10 novembre 2016
Les ONG expertes en conservation marine demandent au Conseil de l’Union européenne d’interdire la pêche d’espèces profondes en voie de disparition. Le Conseil se réunira les 14 et 15 novembre pour décider du total admissible des captures (« TAC ») et des quotas pour la pêche profonde dans l’Atlantique Nord-Est*.
Deux espèces de poissons d’eau profonde – le grenadier de roche et la lingue bleue – ont été classées comme étant menacées d’extinction par l’Union internationale pour la conservation de la nature (UICN) en 2015. Le grenadier de roche (Coryphaenoides rupestris) est estimé « en danger d’extinction » au niveau régional et la lingue bleue (Molva dypterygia) comme « vulnérable ».
Il s’agit de deux des trois principales espèces ciblées par les chalutiers de fond espagnols et français pêchant au large de l’Irlande, de l’Ecosse et dans les eaux internationales de l’Atlantique Nord-Est. Les quotas disponibles pour le grenadier de roche, une espèce qui peut vivre plus de 50 ans, seront décidés au Conseil des ministres de novembre, tandis que les quotas de lingue bleue seront décidés en décembre.
« Permettre aux navires de l’UE de pêcher ces deux espèces équivaut au Conseil accordant une licence de chasse pour des espèces menacées dans les eaux européennes » réagissait Matthew Gianni, de la Deep Sea Conservation Coalition. « Le total admissible de capture de ces espèces, qui sera décidé la semaine prochaine par le Conseil, devrait être fixé à zéro pour éviter le risque d’extinction. »
Les ONG sont également préoccupées par les prises accidentelles d’espèces hautement vulnérables capturées par les navires de pêche profonde dans l’Atlantique Nord-Est, notamment les requins profonds, capturés en quantités substantielles et dont certains sont en danger critique d’extinction, mais qui ne font l’objet d’aucune mesure de gestion spécifique. Le Conseil international pour l’exploration de la mer (CIEM), qui fournit des avis scientifiques aux décideurs de l’UE, a exprimé son inquiétude générale à propos du nombre élevé d’espèces impactées par les pêches profondes au chalut, particulièrement en Irlande et en Écosse. L’inquiétude des ONG a été soulignée dans un courrier adressé à la Commission européenne en Octobre 2016.
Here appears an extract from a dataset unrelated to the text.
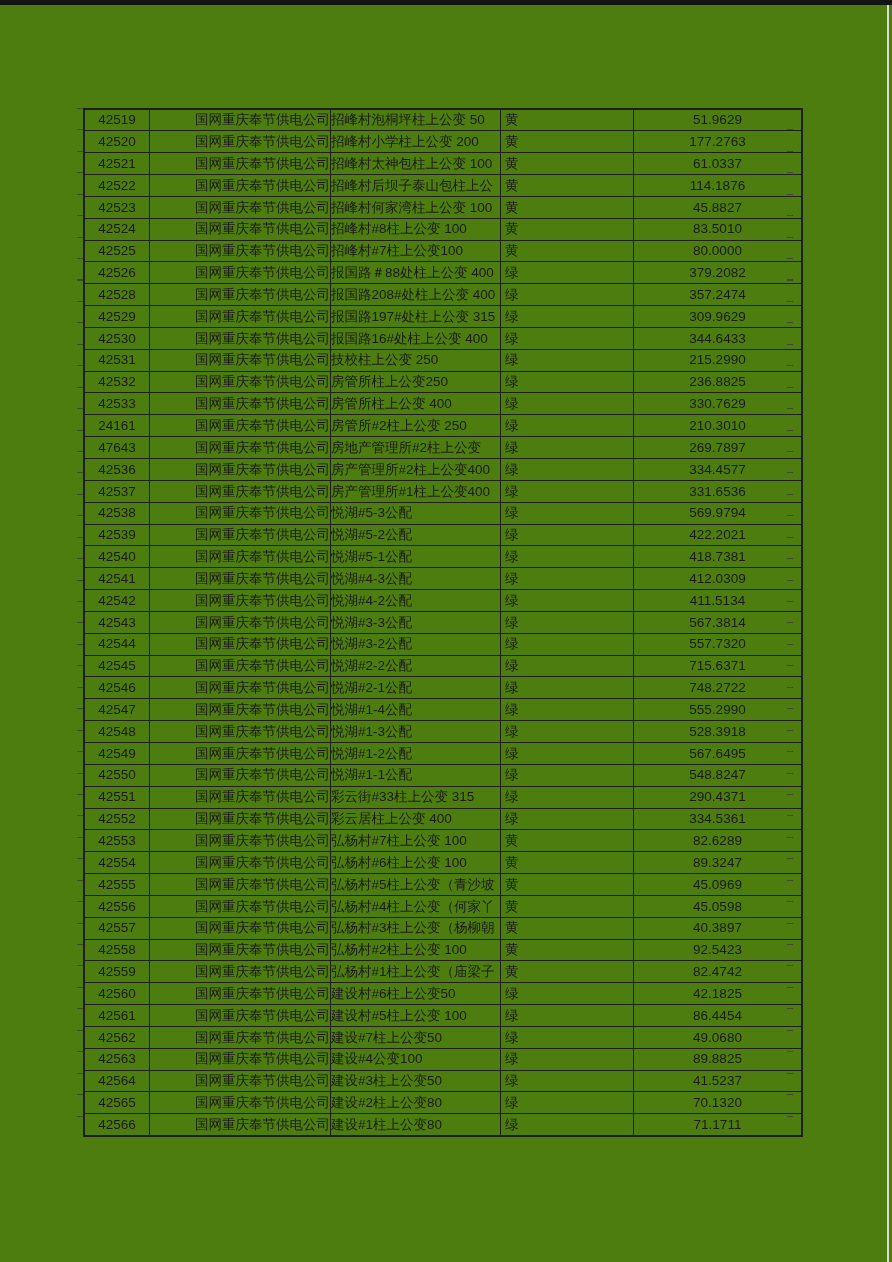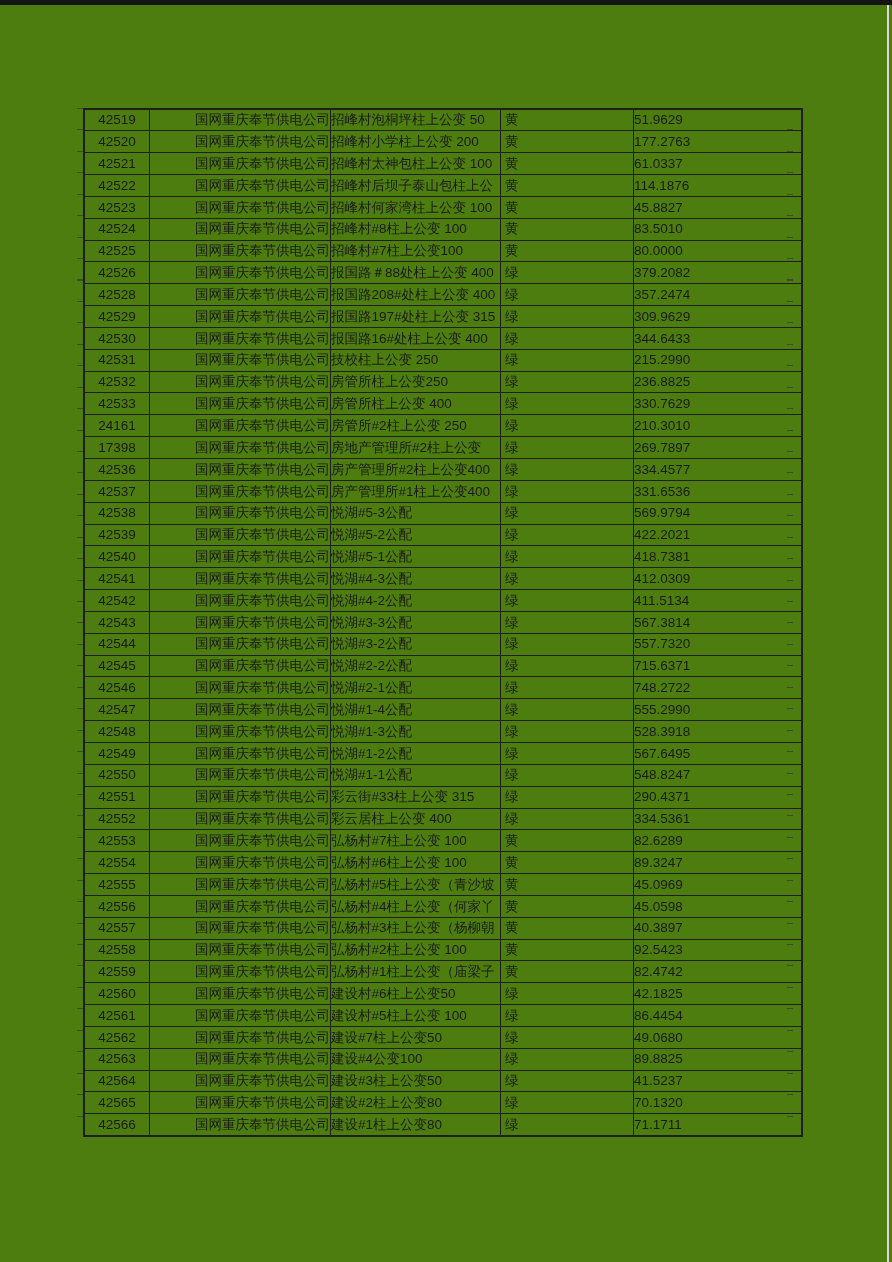"51.9629" td.col-value { text-align: none -> center }
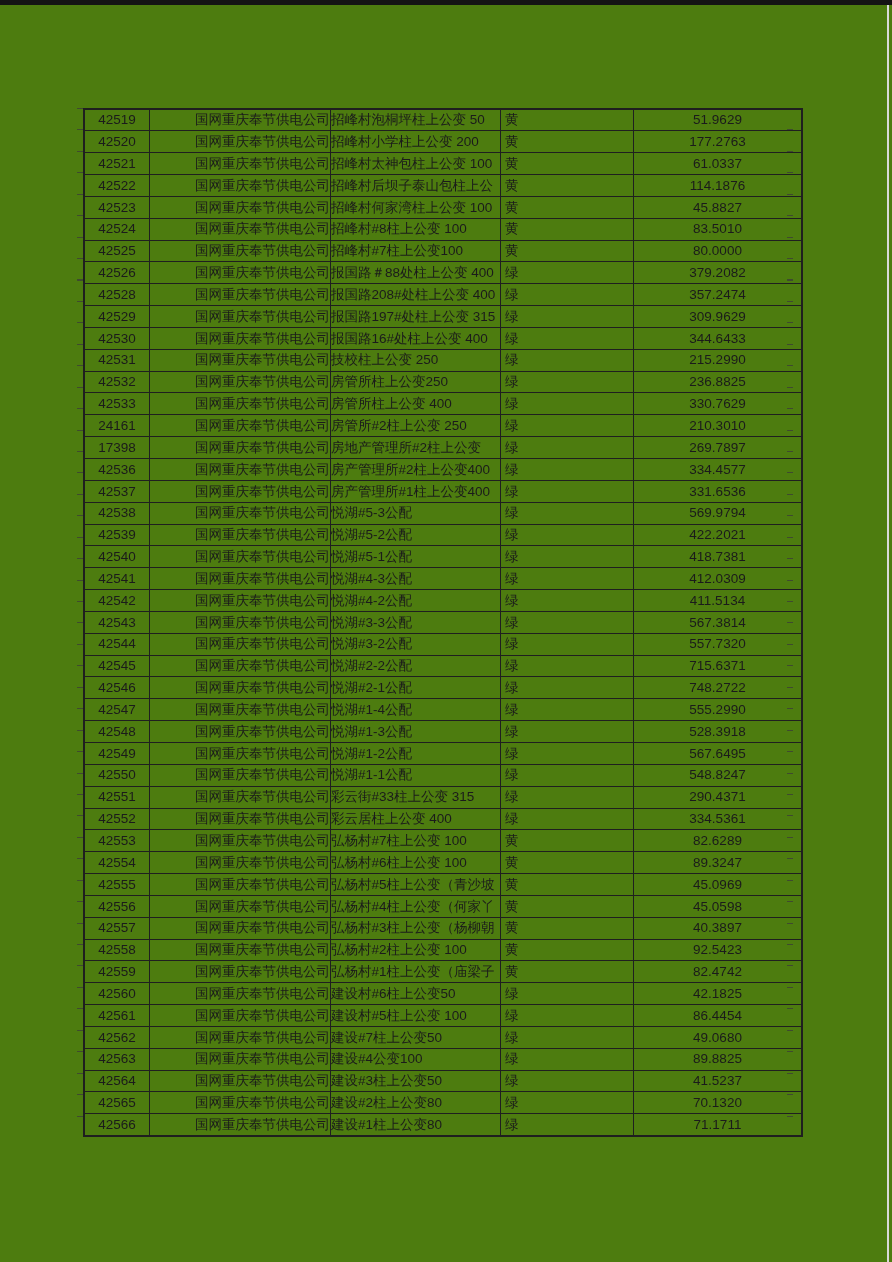"17398" td.col-id { text: 17398 -> 47643 }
Claire Nouvian, fondatrice de BLOOM, rappelait que « fin juin 2016, l’Union européenne a trouvé un accord sur la réforme du règlement encadrant la pêche profonde, en adoptant notamment une interdiction du chalutage profond au-delà de 800 mètres qui entrera en vigueur en 2017. Le Conseil a exigé que toutes les mesures du Parlement visant à assurer une gestion durable des populations de poissons profonds soient retirées du texte final. Le Conseil s’est ainsi conservé la prérogative de fixer seul les quotas de pêche. La décision du Conseil des ministres européens sur les quotas est donc plus importante cette année que jamais car elle donnera une jauge de la fiabilité du Conseil quant à son engagement de mettre fin à la surpêche. »
Notre recommandation de TAC zéro pour le grenadier de roche et la lingue bleue devrait être maintenu jusqu’à ce que :
* Spécifiquement les zones du CIEM VI et VII, et les divisions Vb et XIIb dans les eaux de l’Union et les eaux internationales.
** Le Conseil de l’UE et le Parlement européen se sont récemment entendus sur un nouveau règlement pour la gestion des pêches profondes dans les eaux de l’UE qui exigera une interdiction du chalutage de fond au-delà de 800 mètres et prévoit un mécanisme pour identifier et fermer les zones où les écosystèmes marins vulnérables (EMV) se trouvent ou sont susceptibles de se trouver de façon à les protéger des dommages causés par les chaluts de fond ou d’autres engins. Néanmoins, cette législation n’entrera en vigueur qu’en 2017 et il n’est pas clair combien de temps cela prendra d’établir la limitation bathymétrique pour l’interdiction du chalutage profond ou l’identification et la protection des écosystèmes marins vulnérables. En attendant, très peu de zones profondes à l’intérieur des eaux européennes sont protégées des impacts des chaluts profonds.
*** Par ses résolutions 61/105, 64/72 et 66/68, l’Assemblée générale des Nations Unies a engagé les États « individuellement et par l’intermédiaire des ORGP » à gérer les pêcheries profondes en haute mer de façon à « assurer la durabilité à long terme des stocks de poissons d’eau profonde et des espèces non ciblées, ainsi que la reconstitution des stocks épuisés » et à « ne pas autoriser les activités de pêche de fond tant que ces mesures n’ont pas été adoptées et mises en œuvre ». L’Assemblée générale des Nations Unies procédera à un examen de la mise en œuvre des résolutions cette semaine (7-15 novembre) à New York.